To achieve its goal of being a carbon-neutral city by 2050, careful readings of total energy consumption were carried out by Seattle city officials. However, these statements are expensive to obtain.
The aim of this project is to:
- predict CO2 emissions and total energy consumption of new commercial buildings in Seattle,
based on :
- data available before commercial operation (size and use of buildings, date of construction, etc.).
- (expensive) surveys already carried out in 2015 and 2016 on existing buildings.
- evaluate the interest of the ENERGY STAR Score for the prediction of emissions.

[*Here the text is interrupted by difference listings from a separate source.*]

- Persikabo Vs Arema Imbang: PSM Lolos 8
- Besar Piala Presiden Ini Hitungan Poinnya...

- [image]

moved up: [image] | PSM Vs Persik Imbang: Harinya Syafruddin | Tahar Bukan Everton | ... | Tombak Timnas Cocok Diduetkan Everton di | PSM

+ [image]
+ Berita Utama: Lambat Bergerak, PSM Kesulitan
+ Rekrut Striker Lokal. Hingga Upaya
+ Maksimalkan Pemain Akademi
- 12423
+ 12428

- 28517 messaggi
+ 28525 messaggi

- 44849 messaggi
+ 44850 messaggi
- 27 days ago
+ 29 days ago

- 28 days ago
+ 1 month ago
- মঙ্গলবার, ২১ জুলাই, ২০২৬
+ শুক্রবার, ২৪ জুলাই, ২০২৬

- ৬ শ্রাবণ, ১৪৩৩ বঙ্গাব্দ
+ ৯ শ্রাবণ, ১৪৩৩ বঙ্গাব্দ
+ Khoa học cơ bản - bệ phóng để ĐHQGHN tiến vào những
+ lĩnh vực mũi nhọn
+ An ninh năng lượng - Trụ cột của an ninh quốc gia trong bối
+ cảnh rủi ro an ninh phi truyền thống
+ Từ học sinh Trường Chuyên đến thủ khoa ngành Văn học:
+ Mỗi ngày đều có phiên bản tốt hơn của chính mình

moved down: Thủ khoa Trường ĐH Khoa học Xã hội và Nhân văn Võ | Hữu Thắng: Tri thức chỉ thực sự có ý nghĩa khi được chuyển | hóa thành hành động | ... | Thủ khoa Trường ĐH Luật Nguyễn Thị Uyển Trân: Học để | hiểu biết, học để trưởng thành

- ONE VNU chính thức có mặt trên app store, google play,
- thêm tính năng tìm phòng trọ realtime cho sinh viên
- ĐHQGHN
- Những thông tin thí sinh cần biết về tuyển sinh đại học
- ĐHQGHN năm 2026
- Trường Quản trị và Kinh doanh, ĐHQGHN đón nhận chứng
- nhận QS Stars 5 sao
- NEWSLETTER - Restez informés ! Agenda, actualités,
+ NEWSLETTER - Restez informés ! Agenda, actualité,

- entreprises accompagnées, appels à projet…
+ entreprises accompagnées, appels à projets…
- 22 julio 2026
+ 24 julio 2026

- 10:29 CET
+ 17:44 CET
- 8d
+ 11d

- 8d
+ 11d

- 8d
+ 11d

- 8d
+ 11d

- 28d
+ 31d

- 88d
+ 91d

This is project 4 for the Master in Data Science (in French, BAC+5) from OpenClassrooms. The project tests the performance and compares baseline, linear, non-linear and ensemble methods of supervised regression:
- feature engineering, log/quantile transformation and scaling the data
- splitting the data into train and test sets, avoiding data leakage
- using filter, wrapper and embedded methods for feature selection
- L1, L2 regularization and hyperparameter tuning
- creating pipelines to preprocess, select features and tune the models
- performing gridsearch and cross-validation
- evaluating feature importance, model learning curves
To run the notebooks, the dataset must be placed in a DATA_FOLDER ('data/raw'). Python libraries are
listed in requirements.txt
. Each notebook also includes a list of its own requirements, and a
procedure for pip install
of any missing libraries.
Data : The dataset (2 data files CSV, 2 metadata files JSON) can be downloaded (~3Mb) from the site https://www.kaggle.com/datasets/city-of-seattle/sea-building-energy-benchmarking
Python libraries :
numpy, pandas, matplotlib, seaborn, scikit-learn, scipy, missingno, dython, shap
Note: Files are in French. Custom functions created in this project for data preprocessing, statistical analysis and data visualisation are encapsulated within each notebook, to avoid importing and versioning custom libraries. Open https://nbviewer.org/ and paste notebook GitHub url if GitHub takes too long to render.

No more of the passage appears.